Meine Überlegungen zur Einführung einer Versicherungspflicht für Wagenhalter will ich in dieser Kolumne vorstellen
(unter III). Vorher drängt es mich aber doch, ein Missverständnis der Befürworter einer Gefährdungshaftung des Wagenhalters aufzuzeigen:
II. Das EVU als bloßer Traktionär von Wagen?
Für eine Gefährdungshaftung der Wagenhalter wurde in der Debatte des Nationalrats ins Feld geführt, dass die EVU im Güterverkehr seit der Bahnreform nur noch Lokomotive und Lokführer stellten. – Aber wer ist denn dann für den gesamten Zug bestehend aus Lok und Wagen verantwortlich? Sind das etwa die verschiedenen Halter der Güterwagen in dem Zug? Kontrollieren die Halter den Zustand der Wagen, ehe der Zug abfährt?
In der EU-Sicherheitsrichtlinie 2016/798 heißt es: „
die Verantwortung für den sicheren Betrieb des Eisenbahnsystems ... und die Begrenzung der damit verbundenen Risiken (ist) den Infra-strukturbetreibern und den Eisenbahnunternehmen jeweils für ihren Teil des Systems (aufzuerlegen) ...

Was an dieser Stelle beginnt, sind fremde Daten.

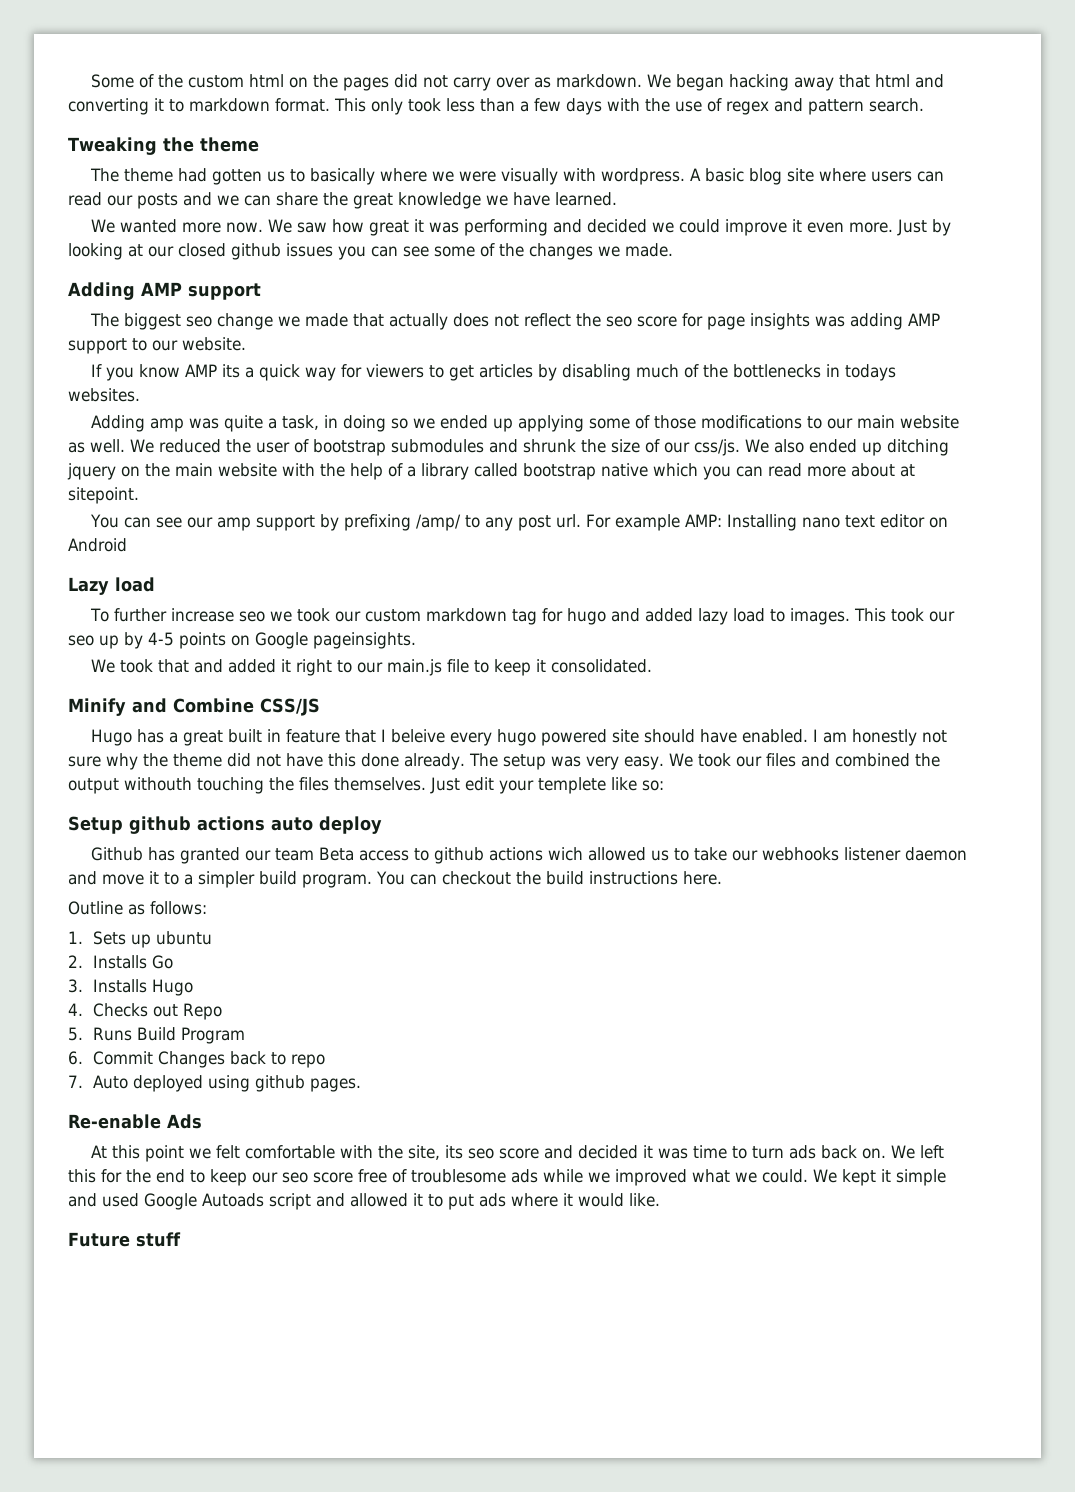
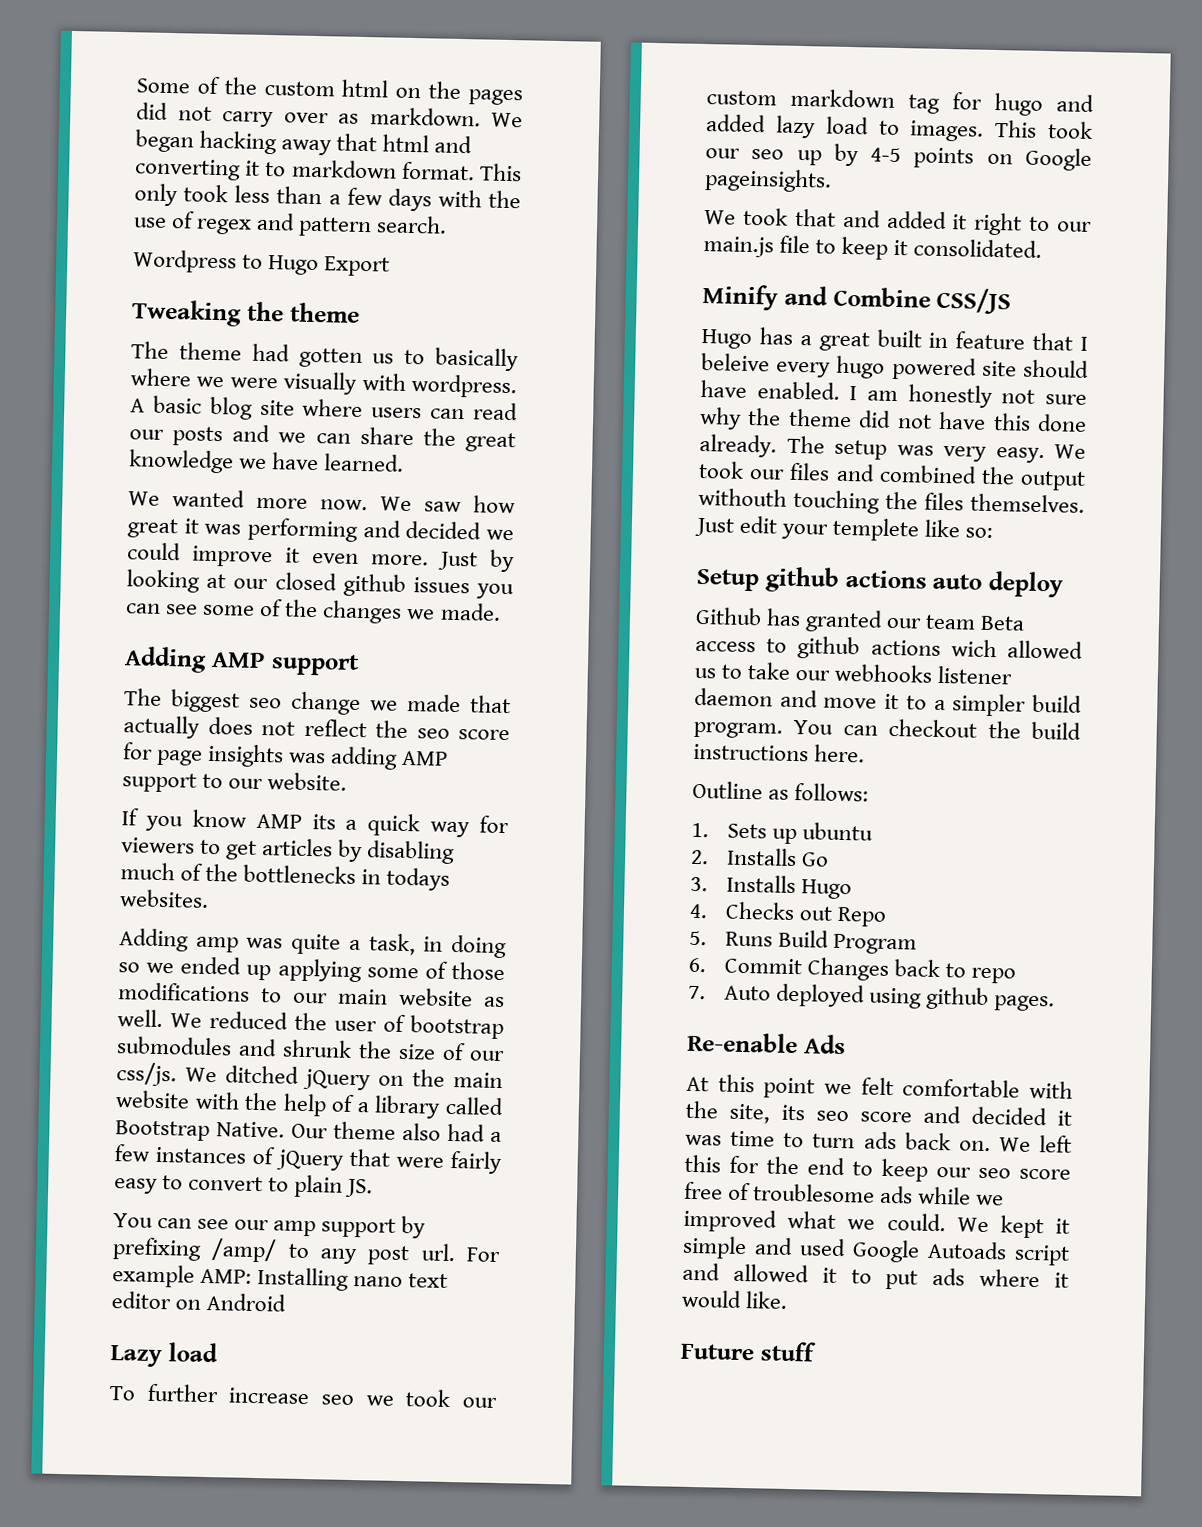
+ Wordpress to Hugo Export
- We also ended up ditching jquery on the main website with the help of a library called bootstrap native which you can read more about at sitepoint.
+ We ditched jQuery on the main website with the help of a library called Bootstrap Native. Our theme also had a few instances of jQuery that were fairly easy to convert to plain JS.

“ (Artikel 4). Und weiter heißt es in der Richtlinie: „
Unbeschadet der Verantwortung der Eisenbahnunternehmen und der Infrastrukturbetreiber für den sicheren Betrieb eines Zuges (!) ... stellt die für die Instandhaltung zuständige Stelle sicher, dass die Fahrzeuge, für deren Instandhaltung sie zuständig ist, in einem sicheren Betriebszustand sind.
“
Wenn ein EVU der Ansicht ist, es sei nur für Lok und Lokführer zuständig und verantwortlich, dann muss es ein weiteres EVU geben, das den Zug betreibt und ihn gegenüber dem Infrastrukturbetreiber und der Allgemeinheit verantwortet. Das nur die Lok und den Lokführer stellende EVU ist dann lediglich Dienstleister dieses umfassend verantwortlichen EVU.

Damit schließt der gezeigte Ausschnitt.